Stocks Have Worst Day Since 1987 on Growing Fears

by Craig Dismuke, Dudley Carter

Coronavirus Update:  The mayor of San Francisco, a city and region hard-hit by the coronavirus, announced a stay-at-home quarantine through April 7 yesterday which will also apply to several surrounding counties.  The restrictions are expected to affect 6.7 million people.  Mayor Breed stated, “The new public health order that we’re announcing will require San Franciscans to remain at home with exceptions only for essential outings.”  According to an NBC News report, “Pharmacies, grocery stores, banks, gas stations and essential government services will remain open, as will restaurants, but only for takeout and delivery orders…. Bars and gyms will close.” U.K. PM Johnson told citizens to stop all non-essential public contact and travel. Canada closed its borders with a temporary exemption for U.S. residents. Also yesterday, President Trump and the Coronavirus Task Force held a press conference imploring Americans to practice social distancing.  Their new recommendations ask people not to congregate in groups of more than ten.  The President said that his team was hoping the virus would be contained by July or August.

Since yesterday’s data from the W.H.O. was reported, Johns Hopkins is reporting an additional 15,845 cases globally.  The growth rates in Italy and Spain appear to be slowing, although they remain high.  To access the PWPT version of our Coronavirus Chartbook: Coronavirus Chartbook (PWPT).

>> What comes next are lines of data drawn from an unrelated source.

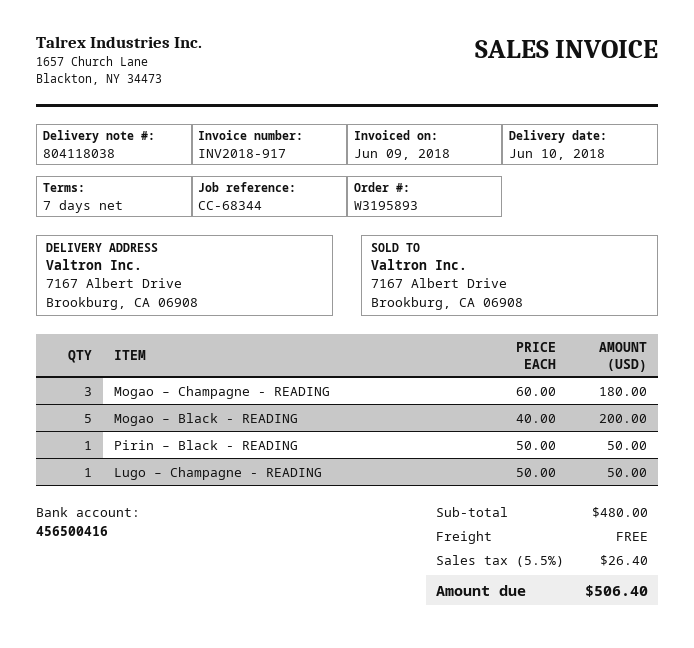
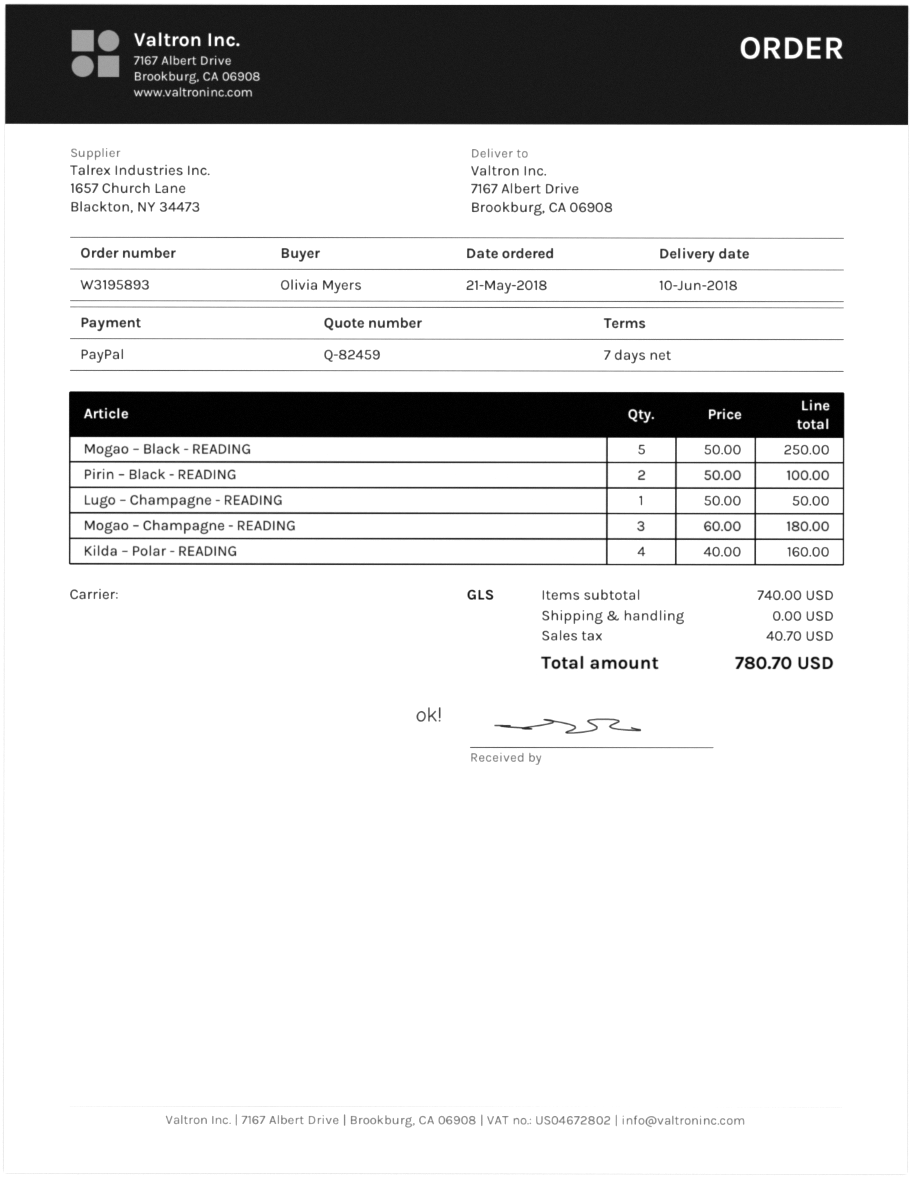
Mogao – Black - READING: 5 x 40.00 = 200.00 -> 5 x 50.00 = 250.00
Pirin – Black - READING: 1 x 50.00 = 50.00 -> 2 x 50.00 = 100.00
Kilda – Polar - READING: none -> 4 x 40.00 = 160.00
subtotal: 480.00 -> 740.00
tax: 26.40 -> 40.70
total: 506.40 -> 780.70

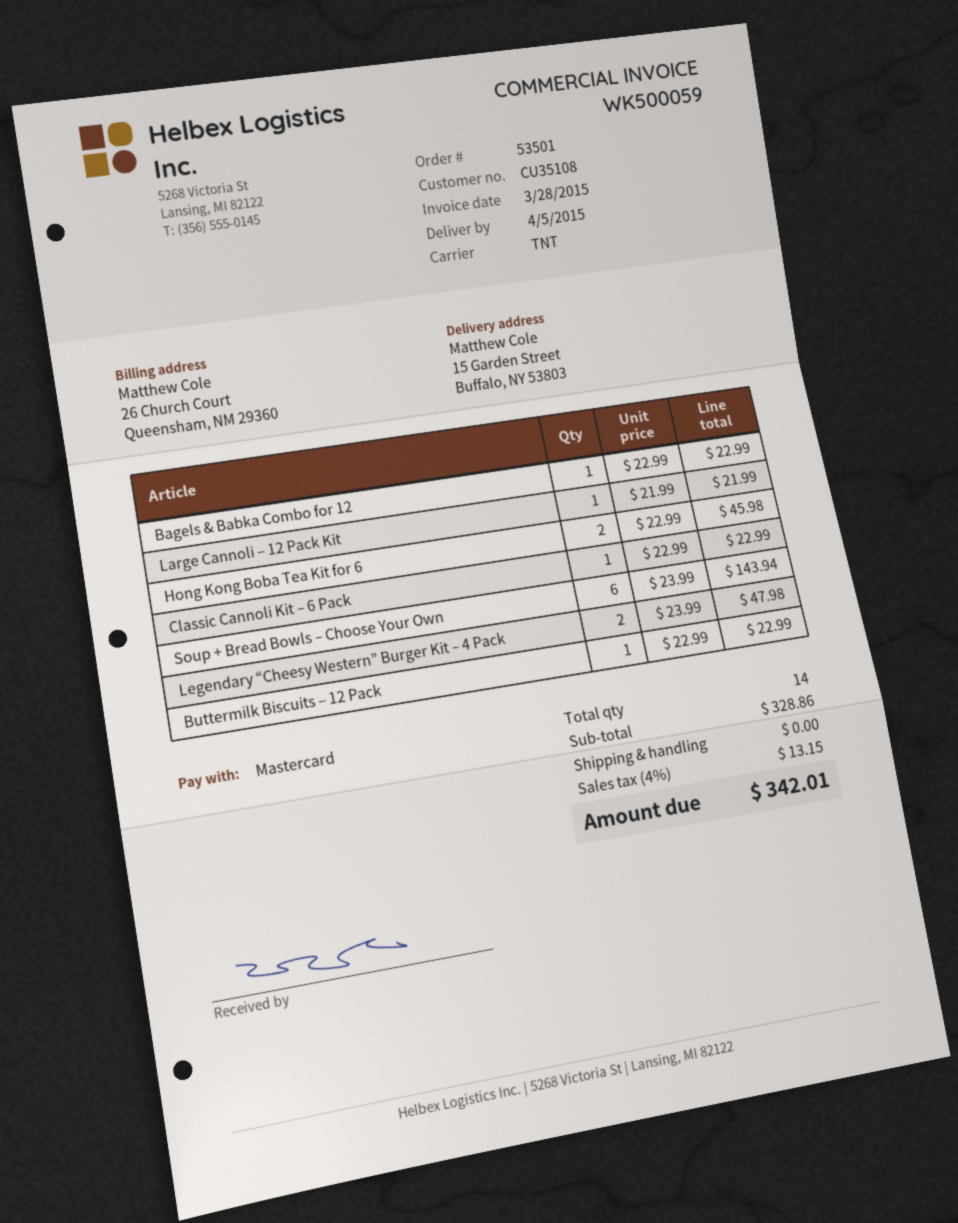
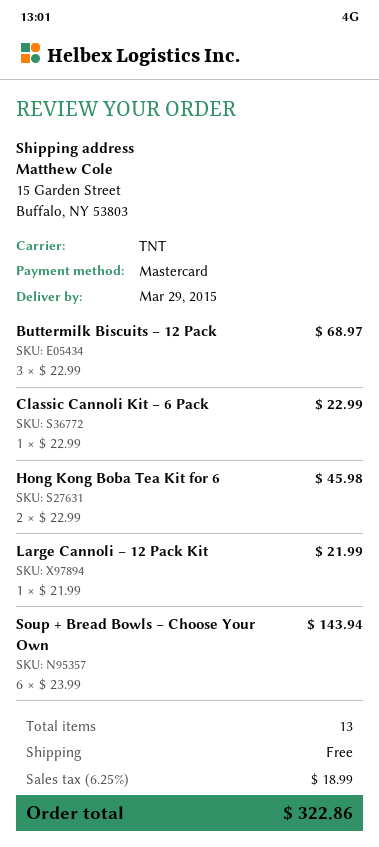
delivery date: 2015-04-05 -> 2015-03-29
Bagels & Babka Combo for 12: 1 x 22.99 = 22.99 -> none
Legendary “Cheesy Western” Burger Kit – 4 Pack: 2 x 23.99 = 47.98 -> none
Buttermilk Biscuits – 12 Pack: 1 x 22.99 = 22.99 -> 3 x 22.99 = 68.97
total quantity: 14 -> 13
tax: 4% = 13.15 -> 6.25% = 18.99
total: 342.01 -> 322.86

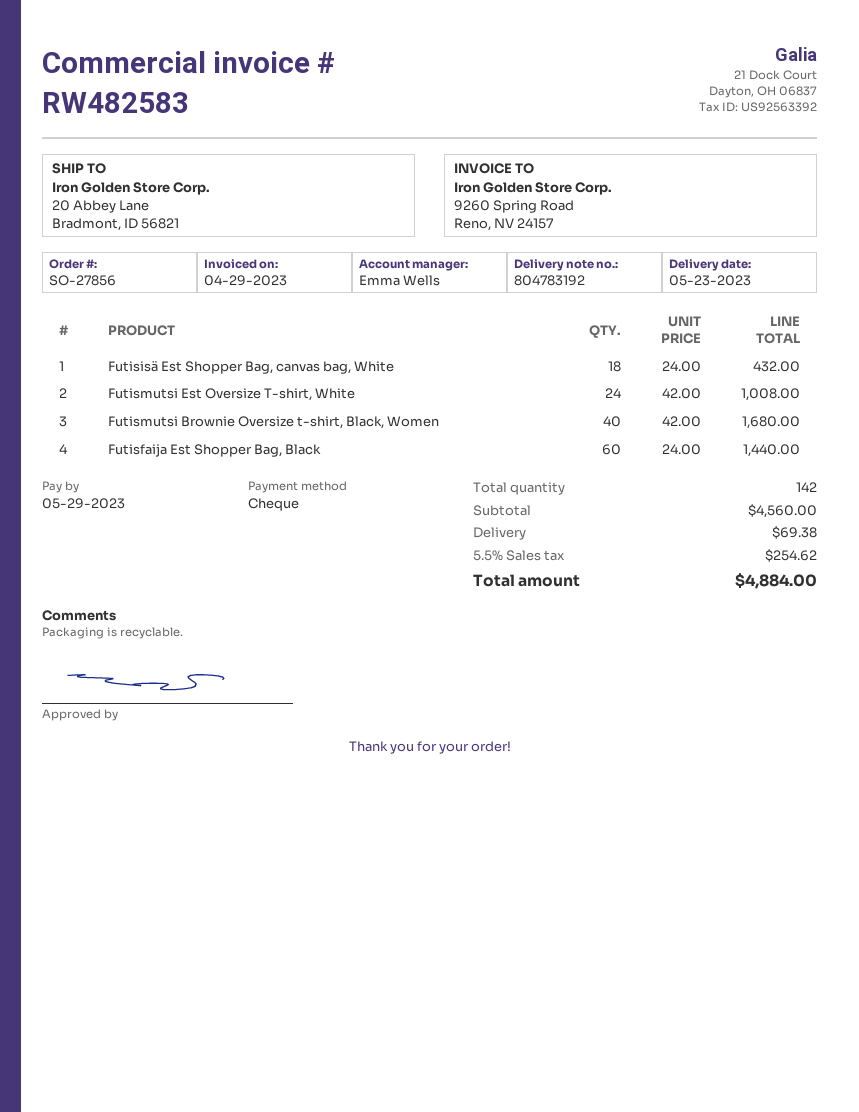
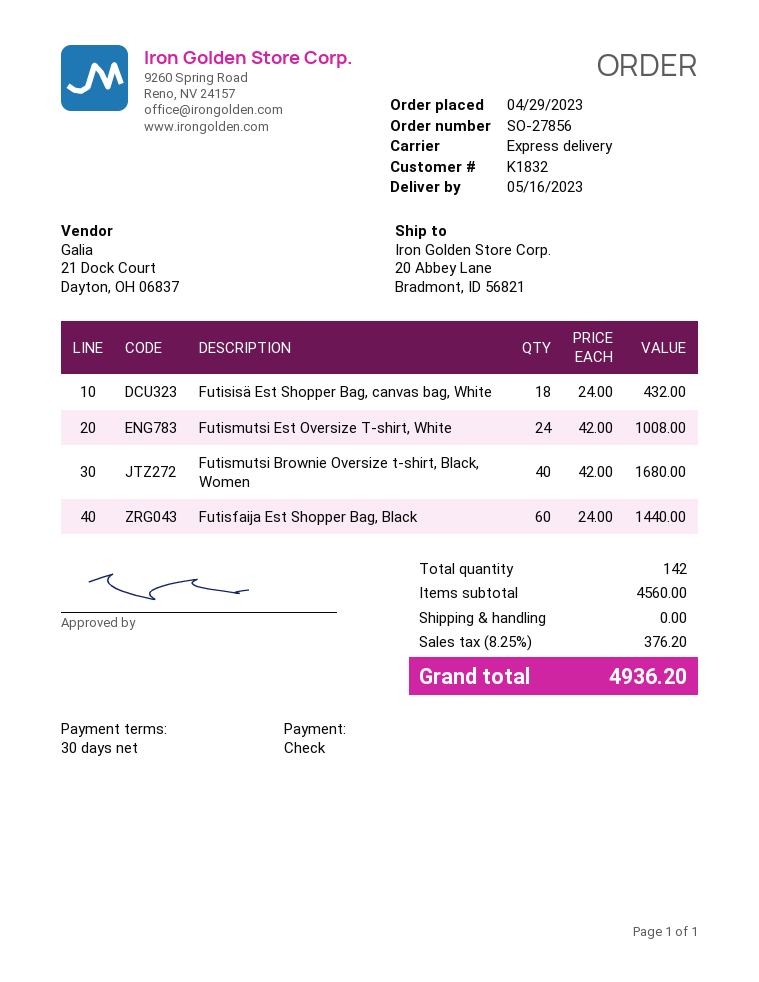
delivery date: 2023-05-23 -> 2023-05-16
shipping: 69.38 -> 0.00
tax: 5.5% = 254.62 -> 8.25% = 376.20
total: 4884.00 -> 4936.20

For the PDF/Mobile version: Coronavirus Chartbook (PDF/Mobile).



Retail Sales Disappoint Showing Less Momentum Heading into Coronavirus Event: Retail sales surprisingly fell 0.5% in February on weak core sales, a 2.8% MoM decline in gasoline sales, a 1.3% drop in building materials, and a 0.9% decline in auto sales.  The drop in gas was due to falling oil prices and is a net positive.  However, those gasoline savings did not result in strong ex-gas sales.  The drop in building materials was not unexpected after a 3.3% jump in January.  The decline in autos was a bit of a surprise and discouraging.  Across the report, almost every category showed declines with the exceptions of sporting goods (+0.1%), miscellaneous items (+1.4%), and on-line sales (+0.7%).  While other indicators pointed to stronger sales activity, this report shows the consumer headed into the coronavirus event with less momentum.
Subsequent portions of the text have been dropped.